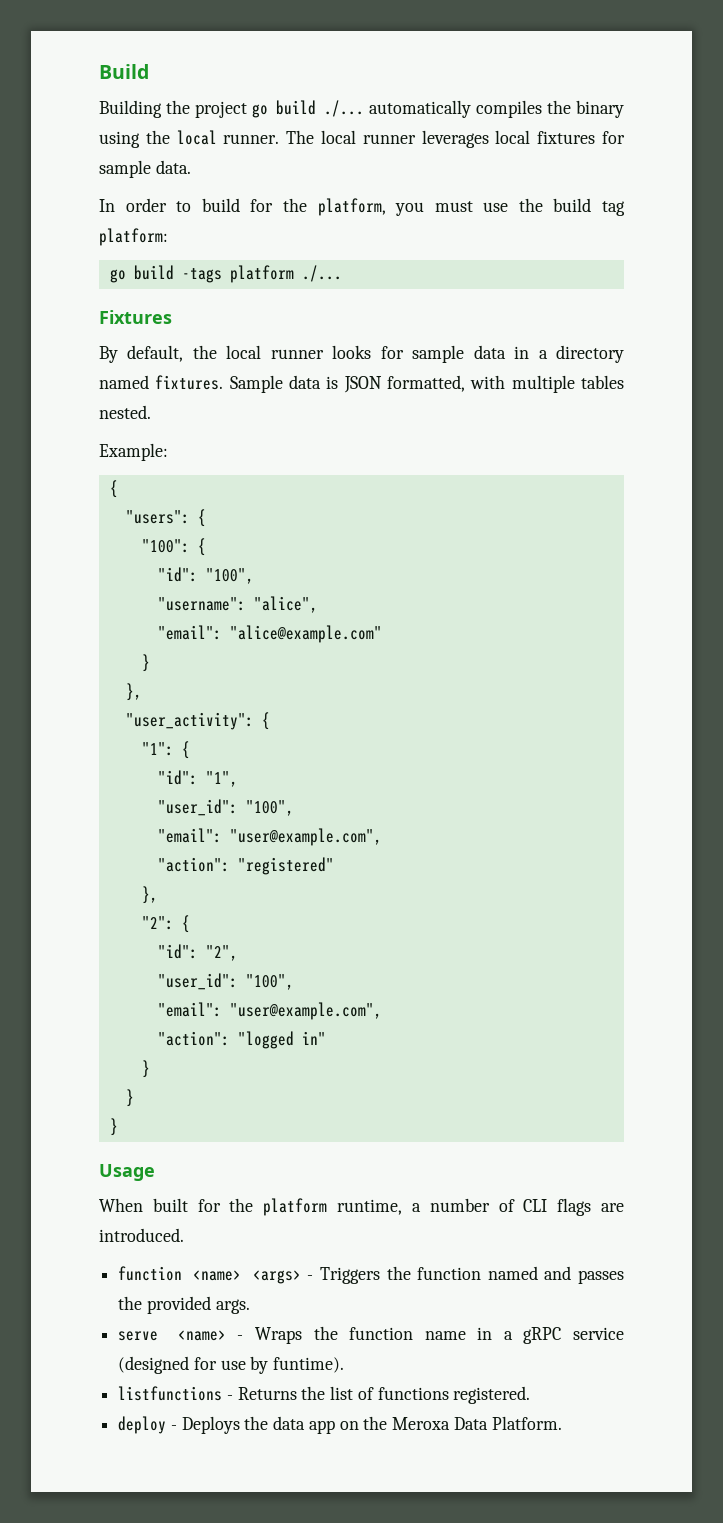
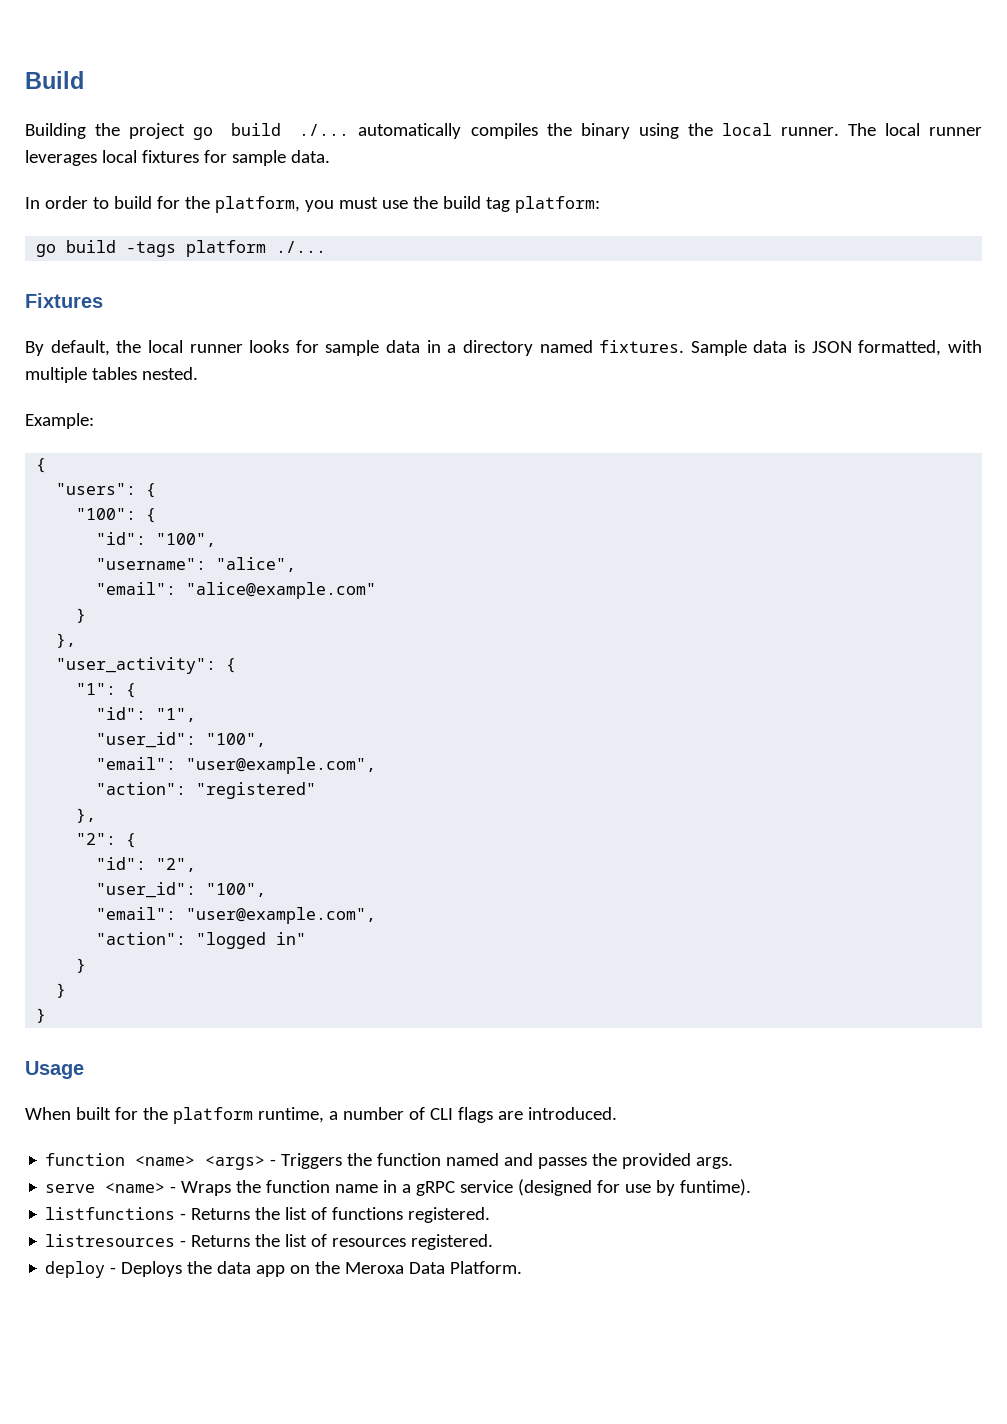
+ listresources - Returns the list of resources registered.

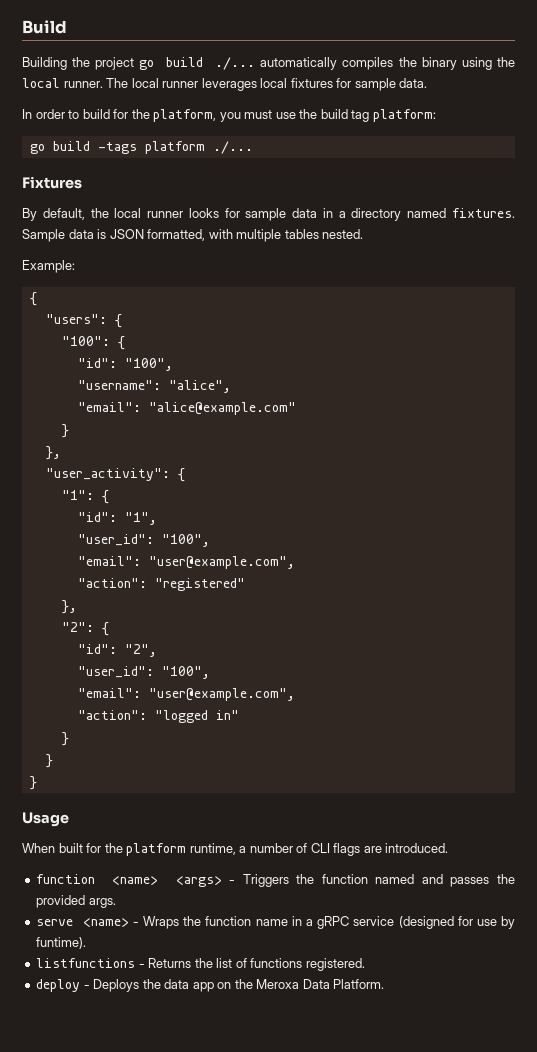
- listresources - Returns the list of resources registered.

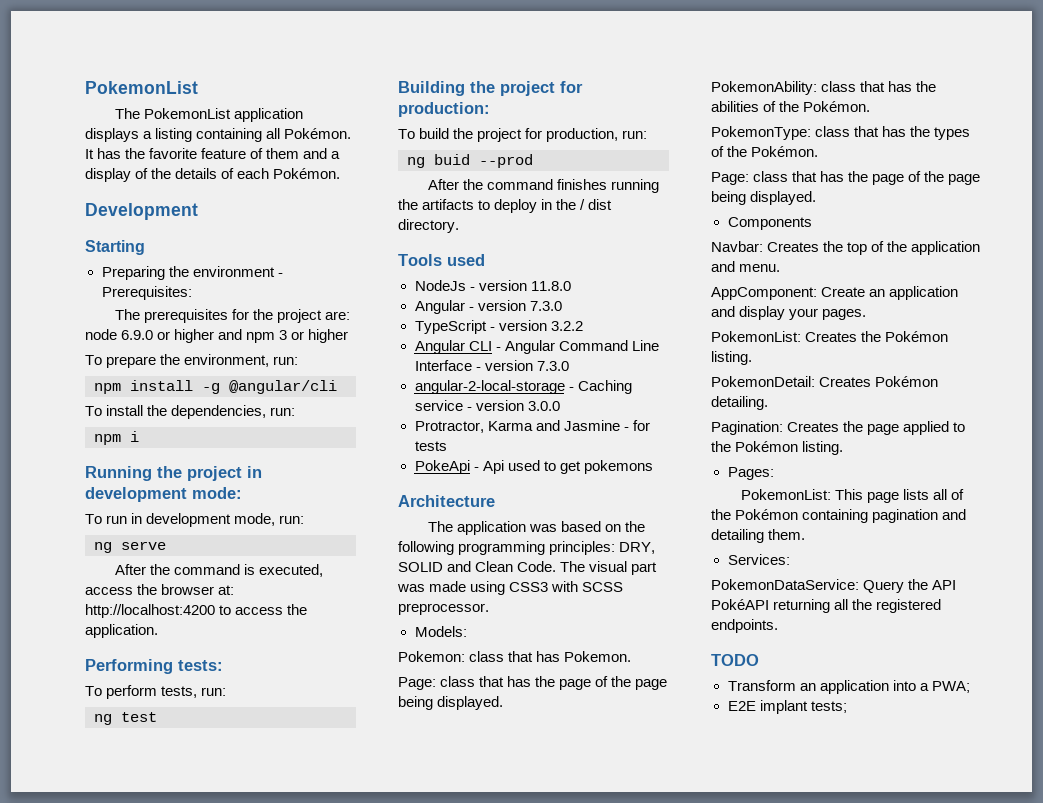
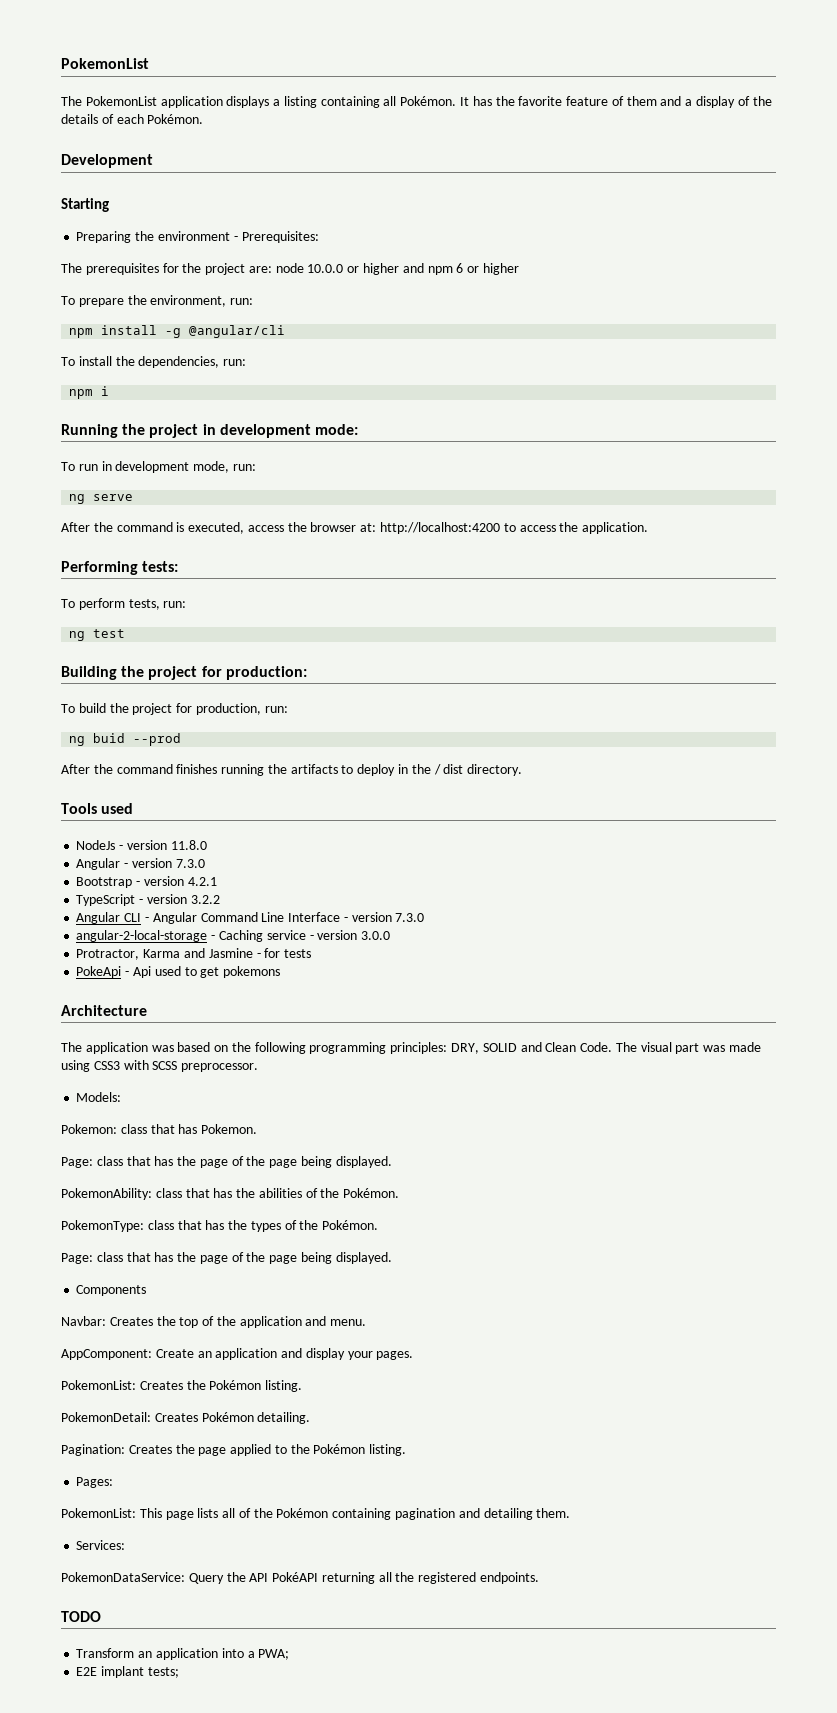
- The prerequisites for the project are: node 6.9.0 or higher and npm 3 or higher
+ The prerequisites for the project are: node 10.0.0 or higher and npm 6 or higher
+ Bootstrap - version 4.2.1

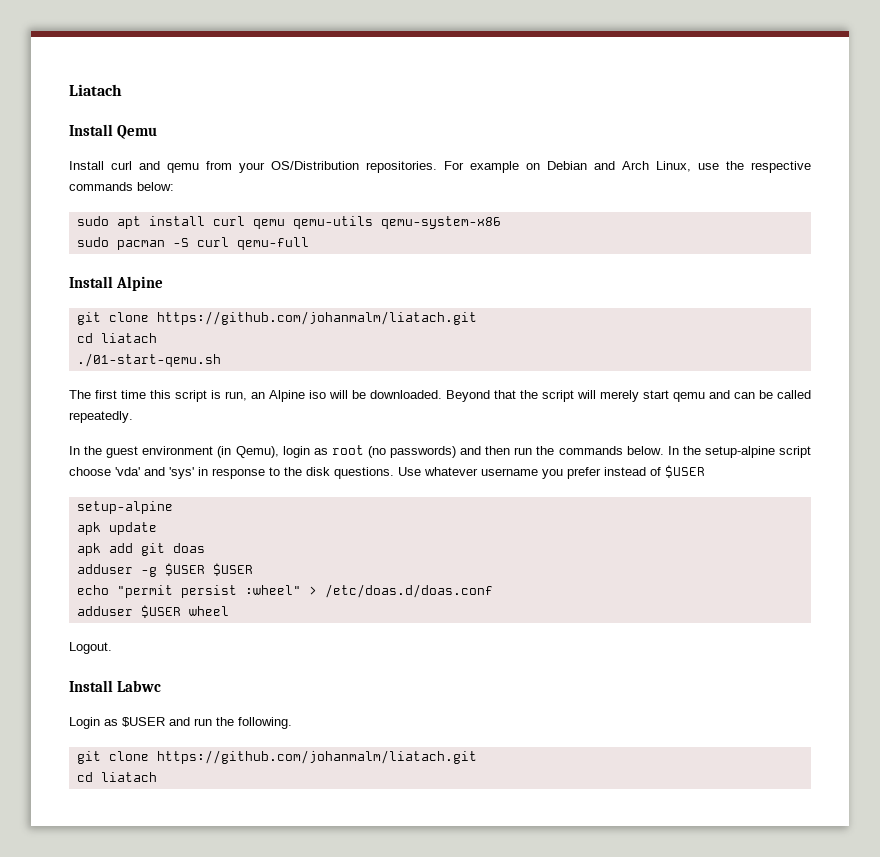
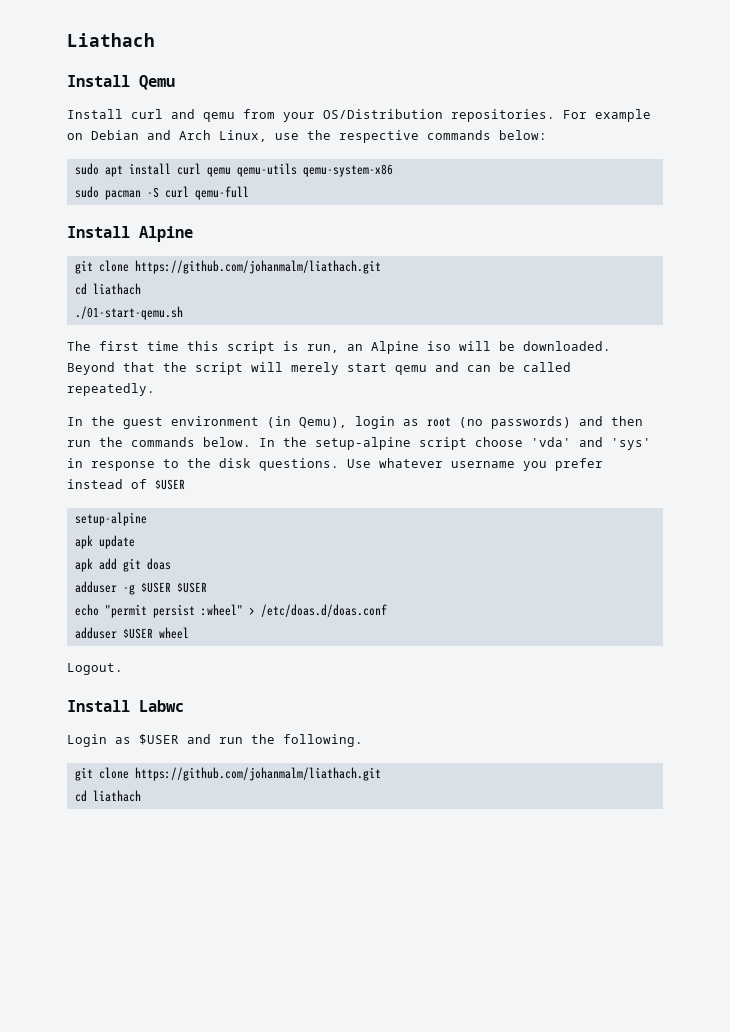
- Liatach
+ Liathach
  Install Alpine
- git clone https://github.com/johanmalm/liatach.git
- cd liatach
+ git clone https://github.com/johanmalm/liathach.git
+ cd liathach
  Login as $USER and run the following.
- git clone https://github.com/johanmalm/liatach.git
- cd liatach
+ git clone https://github.com/johanmalm/liathach.git
+ cd liathach

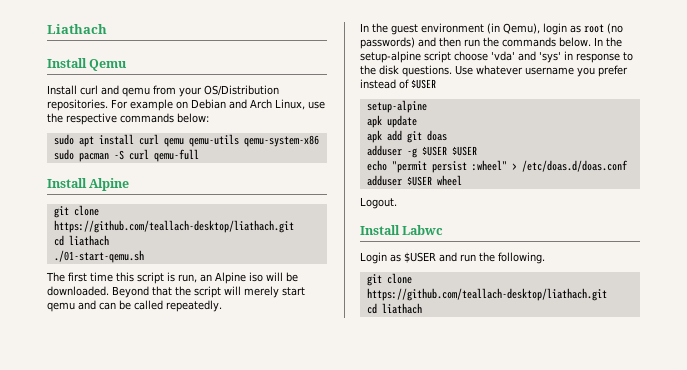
  Install Alpine
- git clone https://github.com/johanmalm/liathach.git
+ git clone https://github.com/teallach-desktop/liathach.git
  Login as $USER and run the following.
- git clone https://github.com/johanmalm/liathach.git
+ git clone https://github.com/teallach-desktop/liathach.git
__________________________________________________
Instructions to follow >> Output the entries exactly and keep every picture out of them.

Solution to this exercise >>
+ listresources - Returns the list of resources registered.

- listresources - Returns the list of resources registered.

- The prerequisites for the project are: node 6.9.0 or higher and npm 3 or higher
+ The prerequisites for the project are: node 10.0.0 or higher and npm 6 or higher
+ Bootstrap - version 4.2.1

- Liatach
+ Liathach
  Install Alpine
- git clone https://github.com/johanmalm/liatach.git
- cd liatach
+ git clone https://github.com/johanmalm/liathach.git
+ cd liathach
  Login as $USER and run the following.
- git clone https://github.com/johanmalm/liatach.git
- cd liatach
+ git clone https://github.com/johanmalm/liathach.git
+ cd liathach

  Install Alpine
- git clone https://github.com/johanmalm/liathach.git
+ git clone https://github.com/teallach-desktop/liathach.git
  Login as $USER and run the following.
- git clone https://github.com/johanmalm/liathach.git
+ git clone https://github.com/teallach-desktop/liathach.git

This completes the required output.